Ca 2+ entry via AMPA-type glutamate receptors triggers Ca 2+-induced Ca 2+ release from ryanodine receptors in rat spiral ganglion neurons

Abstract

Ryanodine receptor (RyR)-gated Ca 2+ stores have recently been identified in cochlear spiral ganglion neurons (SGN) and likely contribute to Ca 2+ signalling associated with auditory neurotransmission. Here, we identify an ionotropic glutamate receptor signal transduction pathway which invokes RyR-gated Ca 2+ stores in SGN via Ca 2+-induced Ca 2+ release (CICR). Ca 2+ levels were recorded in SGN in situ within rat cochlear slices (postnatal day 0–17) using the Ca 2+ indicator fluo-4. RyR-gated Ca 2+ stores were confirmed by caffeine-induced increases in intracellular Ca 2+ which were blocked by ryanodine (100 μM) and were independent of external Ca 2+. Glutamate evoked comparable increases in intracellular Ca 2+, but required the presence of external Ca 2+. Ca 2+ influx via the glutamate receptor was found to elicit CICR via RyR-gated Ca 2+ stores, as shown by the inhibition of the response by prior depletion of the Ca 2+ stores with caffeine, the SERCA inhibitor thapsigargin, or ryanodine. The glutamate analogue AMPA (α-Amino-3-hydroxy-5-methylisoxazole-4-propionic acid) elicited Ca 2+ responses that could be inhibited by caffeine.

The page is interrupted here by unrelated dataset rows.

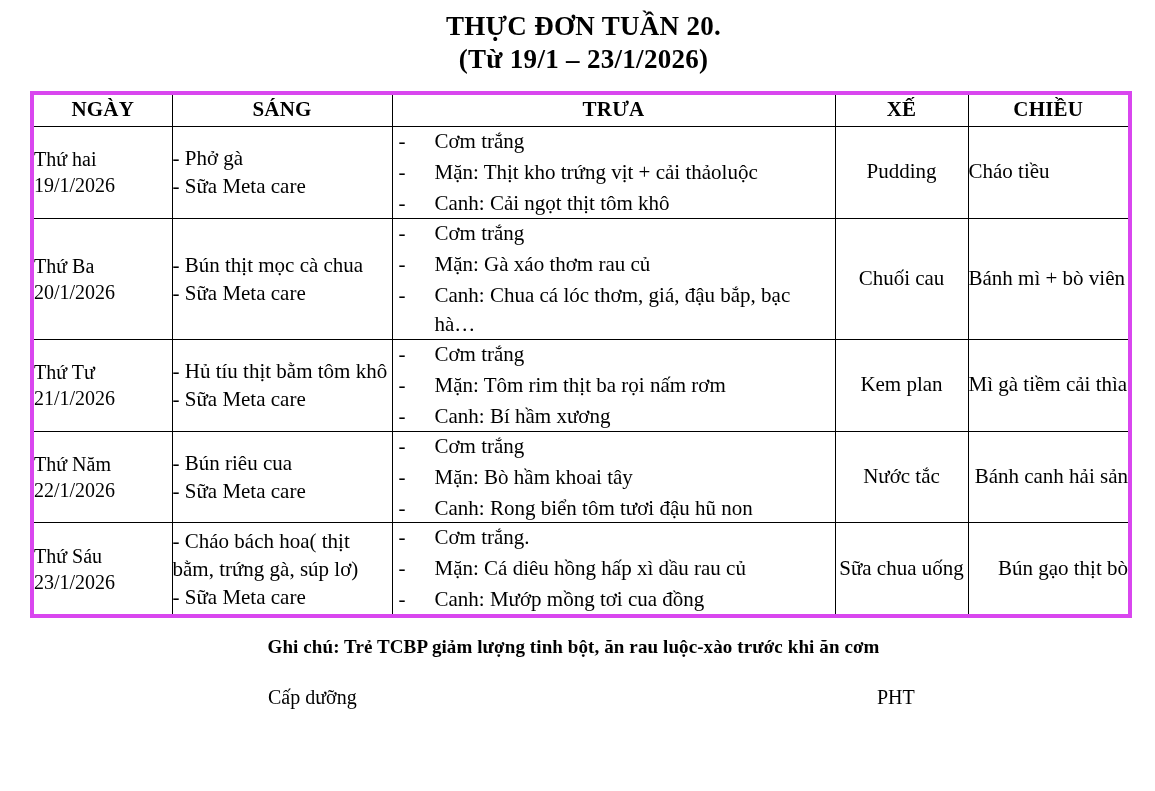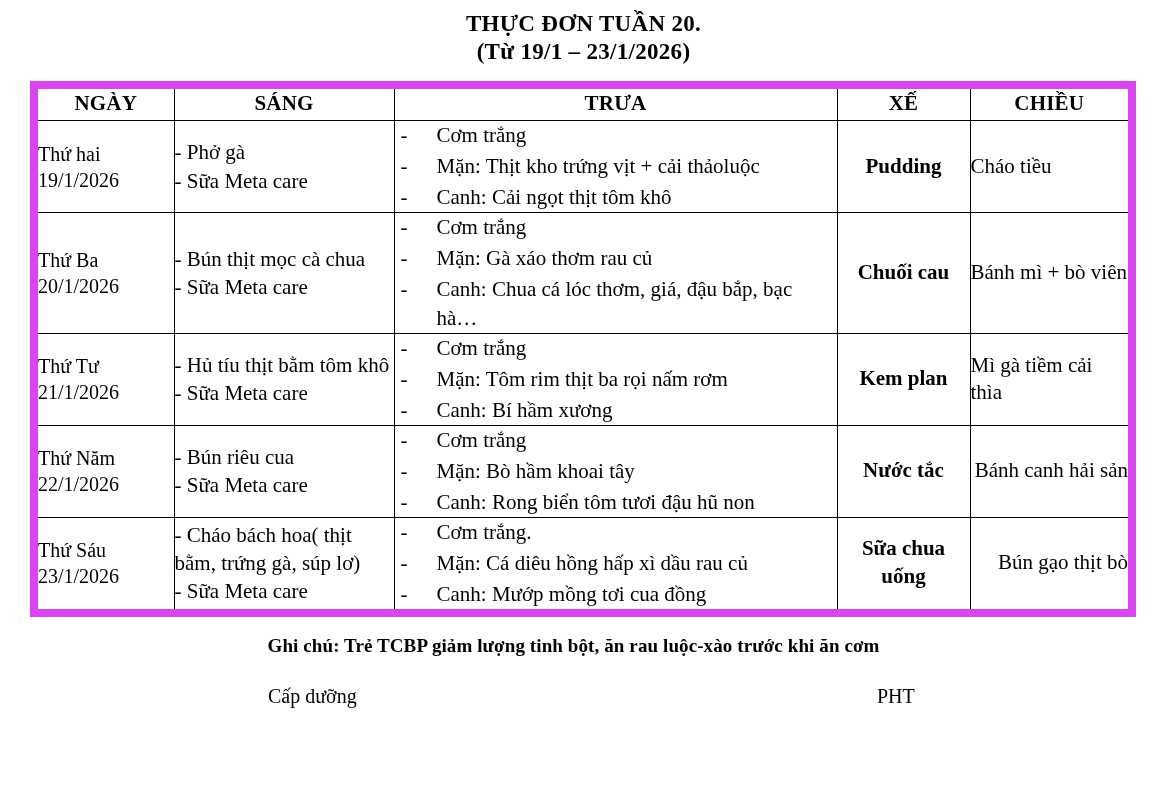"THỰC ĐƠN TUẦN 20." .title-line { font-size: 23px -> 27px }
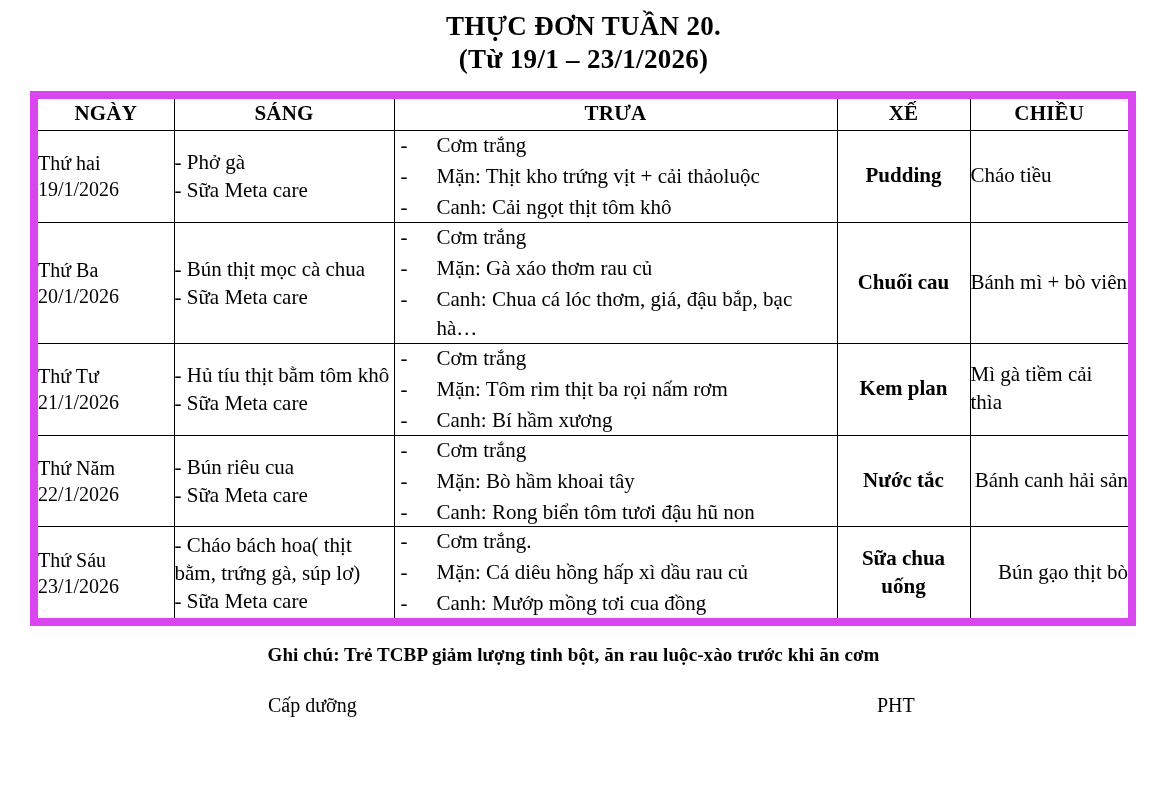"NGÀY" .menu-table { border: 8px solid #d946ef -> 4px solid #d946ef }
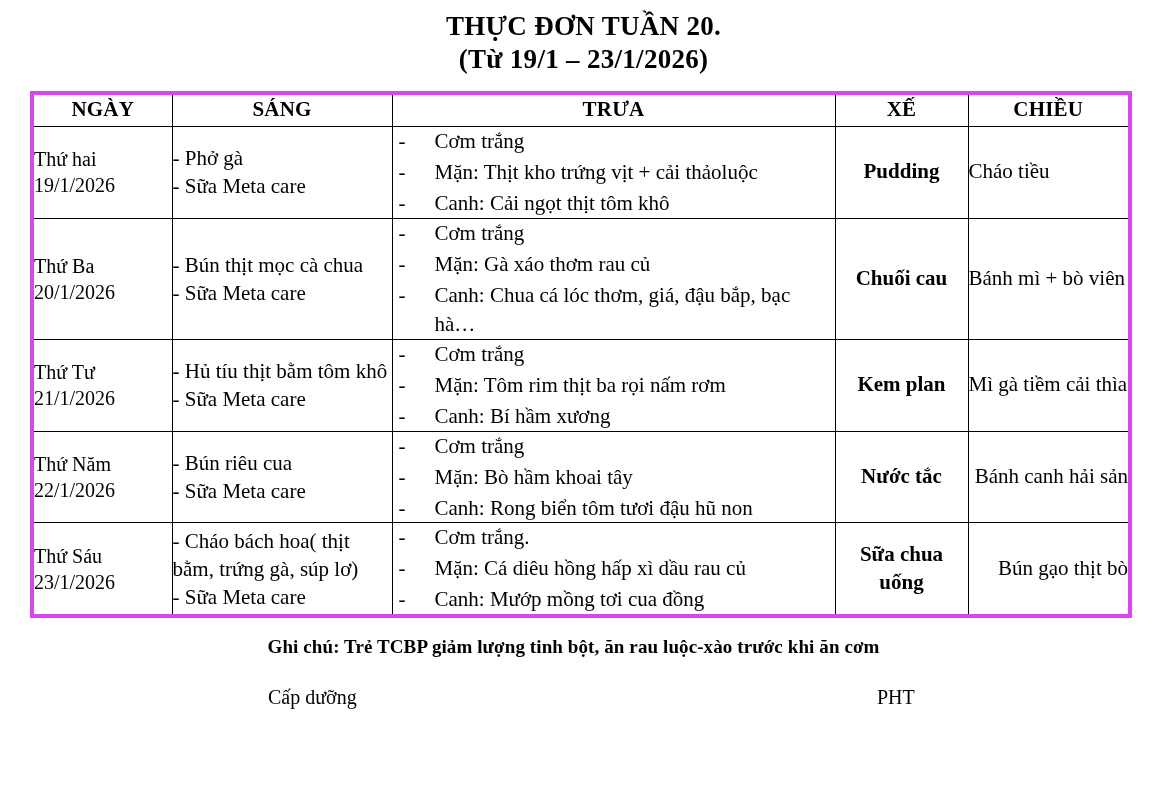"Pudding" .cell-snack { font-weight: bold -> none }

Glutamate- and AMPA-mediated Ca 2+ responses were eliminated with the AMPA/Kainate receptor antagonist DNQX (6,7-dinitroquinoxaline-2,3-dione). These data demonstrate functional coupling between somatic AMPA-type glutamate receptors and intracellular Ca 2+ stores via RyR-dependent CICR in primary auditory neurons.